Wrong fuel destroys one-off cop car's engine
Police in New South Wales have rebuilt a specially modified highway patrol car that suffered catastrophic engine damage when it was filled with the wrong fuel late last year.
The Ford Falcon-based FPV GT required significant repairs after an officer apparently filled it with E10 fuel that the NSW government mandated as part of a push for cleaner emissions.
NSW Police built the special Falcon GT as part of its 150th anniversary celebrations.
The hot-rodded car has 400kW of power, well more than the 335kW maximum available to Ford customers.
The GT was the most powerful Australian police car when it went into service, though it has now been surpassed by a 430kW Holden HSV GTS also run by NSW Police.
Fairfax Media understands that an officer filled the Ford with E10 fuel – a blend of 90 per cent regular unleaded and 10 per cent ethanol - as opposed to the high octane juice recommended by Ford.
The NSW government has effectively abolished regular unleaded and encourages drivers to use E10, claiming it is "cheaper, cleaner and greener" and that "most NSW cars that use [unleaded fuels] can safely use 10 per cent ethanol-blended fuel (E10)".

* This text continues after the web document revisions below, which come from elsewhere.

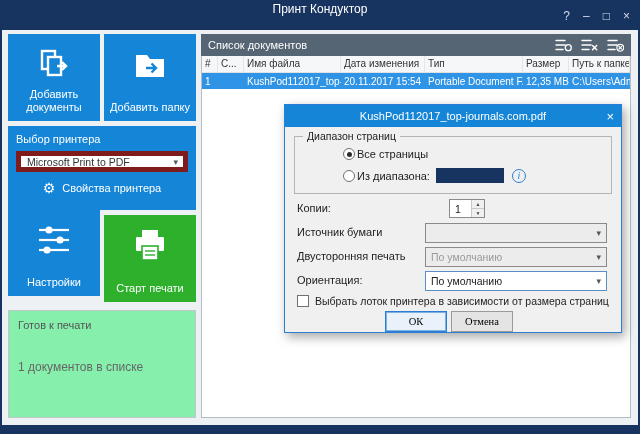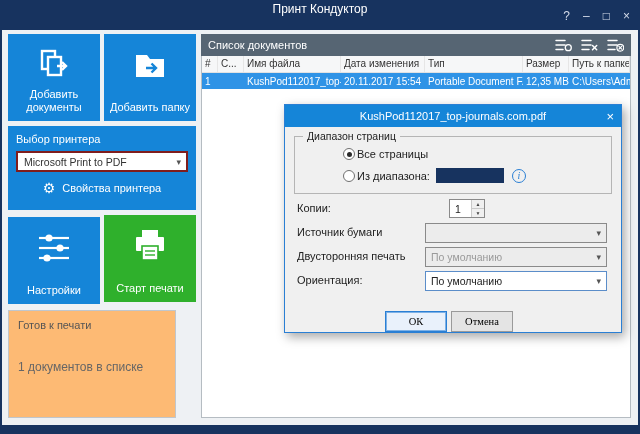--- a/index.html
+++ b/index.html
@@ -20,26 +20,26 @@
     position:absolute; width:92px; height:87px; background:#1585d8; color:#fff;
     display:flex; flex-direction:column; align-items:center; justify-content:space-between;
     padding:13px 4px 7px; text-align:center; font-size:11px; line-height:1.2; cursor:pointer;
   }
   .tile.green { background:#2fb02c;text-align:center; }
   .tile .ticon { flex:0 0 auto; }
   .tile .tlabel { width:84px; }
 
   .printer-panel { position:absolute; left:6px; top:124px; width:188px; height:84px; background:#1585d8; color:#fff; padding:7px 8px; }
   .pp-title { font-size:11px; margin-bottom:6px; }
-  .pp-select { height:21px; background:#fff; border:2px solid #7f1d1d; color:#333; font-size:10.5px; display:flex; align-items:center; padding:0 18px 0 6px; position:relative; cursor:pointer; }
+  .pp-select { height:21px; background:#fff; border:5px solid #7f1d1d; color:#333; font-size:10.5px; display:flex; align-items:center; padding:0 18px 0 6px; position:relative; cursor:pointer; }
   .pp-select .chev { position:absolute; right:5px; color:#555; font-size:9px; }
   .pp-props { margin-top:9px; display:flex; align-items:center; justify-content:center; gap:7px; font-size:11px; cursor:pointer; }
   .gear { font-size:14px; line-height:1; }
 
-  .status-box { position:absolute; left:6px; top:308px; width:168px; height:108px; background:#fdba74; border:1px solid #c0c6cc; padding:8px 9px; color:#555; }
+  .status-box { position:absolute; left:6px; top:308px; width:188px; height:108px; background:#86efac; border:1px solid #c0c6cc; padding:8px 9px; color:#555; }
   .status-line1 { font-size:11px; }
   .status-line2 { font-size:12px; margin-top:29px; color:#666; }
 
   
   .list-header { position:absolute; left:199px; top:32px; width:430px; height:22px; background:#566573; color:#fff; font-size:11px; display:flex; align-items:center; padding:0 7px; }
   .lh-icons { margin-left:auto; display:flex; gap:9px; align-items:center; }
   .lh-icons .licon { cursor:pointer; display:flex; }
 
   .doc-table { position:absolute; left:199px; top:54px; width:430px; height:362px; background:#fff; border:1px solid #b5bcc2; border-top:none; font-size:10px; }
   .trow { display:flex; width:100%; }
@@ -125,21 +125,21 @@
     <div class="pp-select">
       <span>Microsoft Print to PDF</span>
       <span class="chev">▾</span>
     </div>
     <div class="pp-props">
       <span class="gear">⚙</span>
       <span>Свойства принтера</span>
     </div>
   </div>
 
-  <div class="tile" style="left:6px; top:215px;">
+  <div class="tile" style="left:6px; top:207px;">
     <span class="ticon">
       <svg width="40" height="36" viewBox="0 0 40 36">
         <g stroke="#fff" stroke-width="2.2">
           <line x1="5" y1="8" x2="35" y2="8"></line>
           <line x1="5" y1="18" x2="35" y2="18"></line>
           <line x1="5" y1="28" x2="35" y2="28"></line>
         </g>
         <circle cx="15" cy="8" r="3.6" fill="#fff"></circle>
         <circle cx="26" cy="18" r="3.6" fill="#fff"></circle>
         <circle cx="13" cy="28" r="3.6" fill="#fff"></circle>
@@ -279,20 +279,24 @@
       </div>
 
       <div class="frow fr-orient">
         <span class="flabel">Ориентация:</span>
         <div class="combo focusblue">
           <span>По умолчанию</span>
           <span class="chev">▾</span>
         </div>
       </div>
 
+      <div class="cbrow">
+        <span class="checkbox"></span>
+        <span>Выбрать лоток принтера в зависимости от размера страниц</span>
+      </div>
 
       <div class="dlg-buttons">
         <button class="ok">ОК</button>
         <button>Отмена</button>
       </div>
 
     </div>
   </div>
 
 </div>

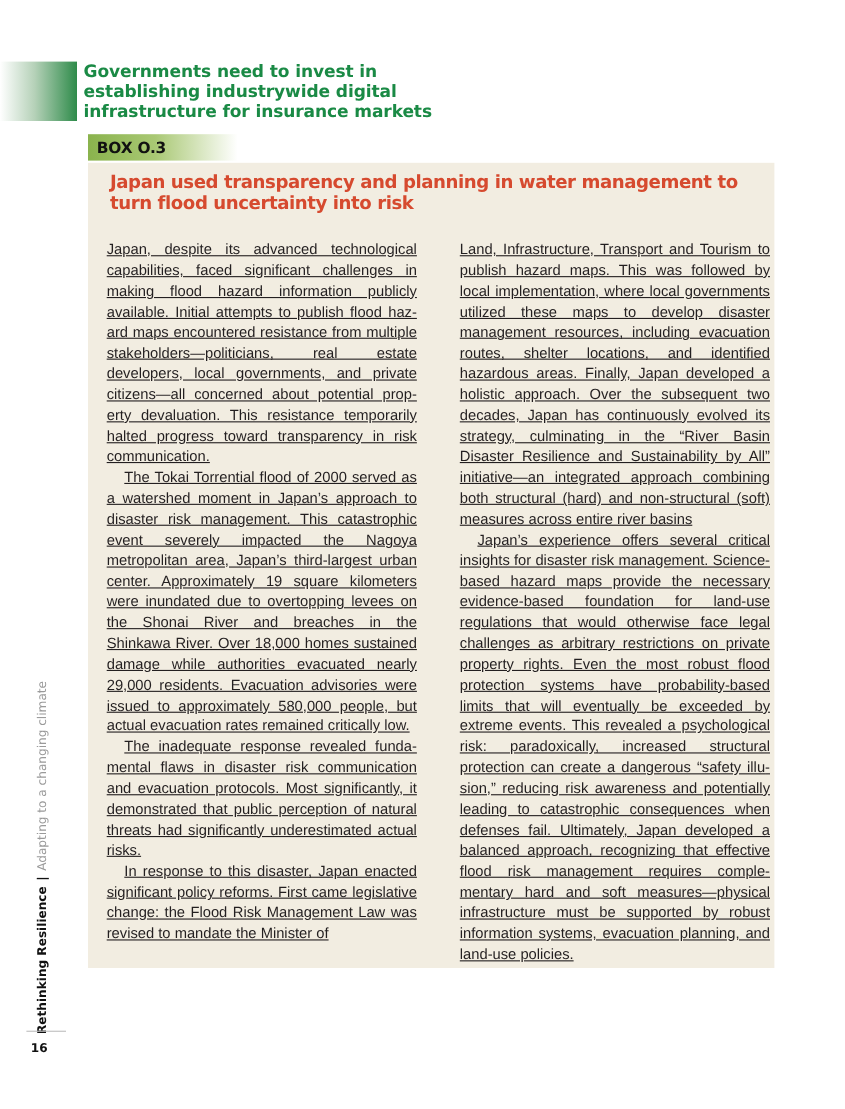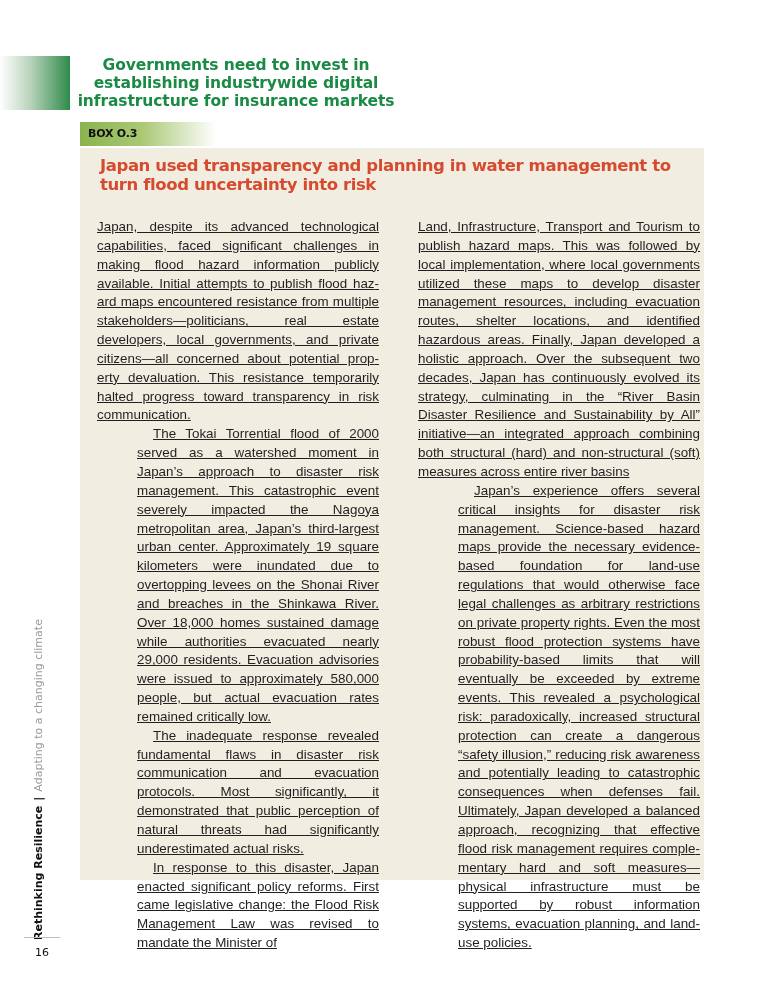--- a/index.html
+++ b/index.html
@@ -8,28 +8,27 @@
 
     .side-accent {
       position: absolute; left: 0; top: 56px; width: 70px; height: 54px;
       background: linear-gradient(to right, #ffffff 0%, #b5d1b8 45%, #2e8b4a 100%);
     }
     .headline {
       position: absolute; left: 76px; top: 56px; width: 320px;
       font-family: "DejaVu Sans", sans-serif; font-weight: bold;
       font-size: 15.5px; line-height: 18px; color: #1a8a45;
       letter-spacing: -0.1px;
-      text-align: center;
     }
 
     .box-label {
       position: absolute; left: 80px; top: 122px; width: 136px; height: 24px;
       background: linear-gradient(to right, #8ab34d 0%, #a9c874 45%, #ffffff 100%);
       padding: 5px 0 0 8px;
-      font-family: "DejaVu Sans", sans-serif; font-weight: bold; font-size: 11px;
+      font-family: "DejaVu Sans", sans-serif; font-weight: bold; font-size: 14px;
       color: #111; letter-spacing: -0.2px;
     }
 
     .box {
       position: absolute; left: 80px; top: 148px; width: 624px; height: 732px;
       background: #f2ede1;
     }
     .box-title {
       position: absolute; left: 20px; top: 8px; width: 590px;
       font-family: "DejaVu Sans", sans-serif; font-weight: bold;
@@ -37,40 +36,40 @@
       letter-spacing: -0.4px;
     }
     .col {
       position: absolute; top: 70px; width: 282px;
       font-size: 13.4px; line-height: 18.85px; color: #231f20;
       text-align: justify; hyphens: manual; text-decoration: underline;
     }
     .col.left { left: 17px; }
     .col.right { left: 338px; }
     .col p { margin: 0; }
-    .col p.indent { text-indent: 16px; margin-left: 40px; }
+    .col p.indent { text-indent: 16px; }
 
     .running-head {
       position: absolute; left: 32px; top: 940px;
       transform: rotate(-90deg); transform-origin: left top;
       white-space: nowrap; font-size: 11px; line-height: 14px;
       font-family: "DejaVu Sans", sans-serif;
     }
     .running-head .book { font-weight: bold; color: #111; }
     .running-head .sep { font-weight: bold; color: #111; margin: 0 5px; }
     .running-head .chapter { color: #9a9a9a; }
 
     .footer-rule {
       position: absolute; left: 24px; top: 937px; width: 36px; height: 1px;
       background: #bdbdbd;
     }
     .page-number {
       position: absolute; left: 28px; top: 946px; width: 28px;
-      font-family: "DejaVu Sans", sans-serif; font-weight: normal; font-size: 11px;
-      color: #111; text-align: center;
+      font-family: "DejaVu Sans", sans-serif; font-weight: bold; font-size: 11px;
+      color: #111; text-align: left;
     }
   </style>
 </head>
 <body>
 
 <div class="side-accent"></div>
 <h2 class="headline">Governments need to invest in establishing industrywide digital infrastructure for insurance markets</h2>
 
 <div class="box-label">BOX O.3</div>
 

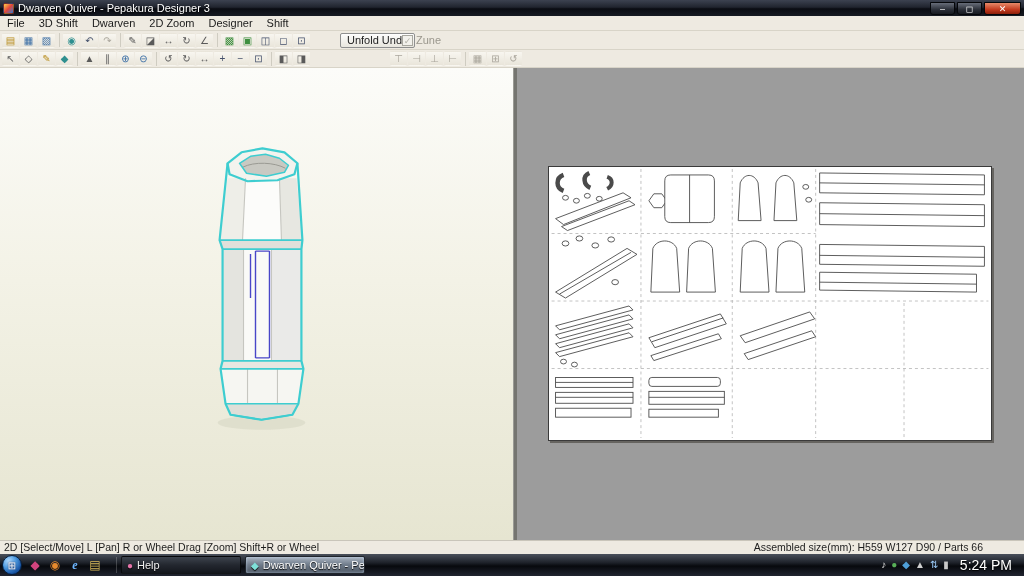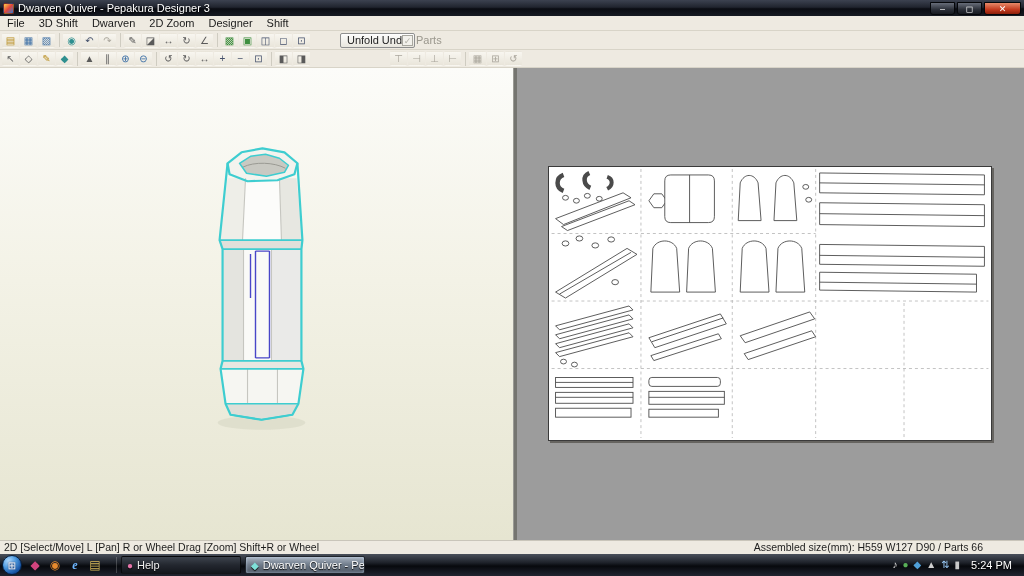--- a/index.html
+++ b/index.html
@@ -72,21 +72,21 @@
   .tsep { width:1px; height:16px; background:#ffffff33; margin:0 4px; }
   .taskbtn { height:18px; width:120px; margin-right:4px; border-radius:2px; display:flex; align-items:center;
     padding:0 5px; gap:4px; font-size:11px; color:#eee; border:1px solid #000000aa;
     background:linear-gradient(180deg,#3d434d,#23272f 50%,#14171d); text-shadow:0 1px 1px #000;
     white-space:nowrap; overflow:hidden; }
   .taskbtn.active { background:linear-gradient(180deg,#aab4c1,#6e7a89 50%,#4e5864); border-color:#20252c;
     box-shadow:0 0 3px #cfe4ffaa inset; color:#fff; }
   .tb-ico { font-size:10px; }
   .tray { margin-left:auto; display:flex; align-items:center; gap:5px; padding-right:4px; }
   .tray-i { font-size:10px; line-height:20px; }
-  .clock { color:#fff; font-size:11px; padding:0 8px 0 6px; text-shadow:0 1px 1px #000; }
+  .clock { color:#fff; font-size:14px; padding:0 8px 0 6px; text-shadow:0 1px 1px #000; }
 </style>
 </head>
 <body>
 
 <div class="screen">
 
   <div class="titlebar">
     <div class="app-icon"></div>
     <span class="title-text">Dwarven Quiver - Pepakura Designer 3</span>
     <div class="winbtns">
@@ -121,21 +121,21 @@
     <span class="tbi s">∠</span>
     <span class="sep"></span>
     <span class="tbi gr">▩</span>
     <span class="tbi gr">▣</span>
     <span class="tbi n">◫</span>
     <span class="tbi n">◻</span>
     <span class="tbi n">⊡</span>
     <button class="unfold-undo">Unfold Undo</button>
     <div class="auto-wrap">
       <span class="auto-box">✓</span>
-      <span class="auto-label">Parts</span>
+      <span class="auto-label">Zune</span>
     </div>
   </div>
 
   <div class="tb tb2">
     <span class="tbi s">↖</span>
     <span class="tbi s">◇</span>
     <span class="tbi y">✎</span>
     <span class="tbi t">◆</span>
     <span class="sep"></span>
     <span class="tbi s">▲</span>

It's understood the misfuelling cracked the block of the 5.0-litre supercharged V8 engine, something that could have cost upwards of A$5000 (NZ$5419) to repair.
Superintendent Stuart Smith, operations commander for NSW highway patrol says he was "extremely disappointed" that the car was off the road for several weeks.
"An individual put the wrong fuel in it," Smith says.
"From time to time we have errors made by staff.
"Some damage has been done to the engine. It has been repaired."
Officers primarily use the V8-powered machine for public relations purposes. The car is often displayed at events including V8 Supercars and drag race meetings.
Police in Sydney have used a range of cars for PR purposes including a Porsche Panamera, Lotus Exige and Mitsubishi Lancer Evolution.
NSW highway patrol has been criticised in the past for ordering high-performance versions of local sedans that cost more than regular V8 or turbocharged models.
The special Falcon is planned to go on display at the Justice and Police Museum in Sydney when it retires from duty.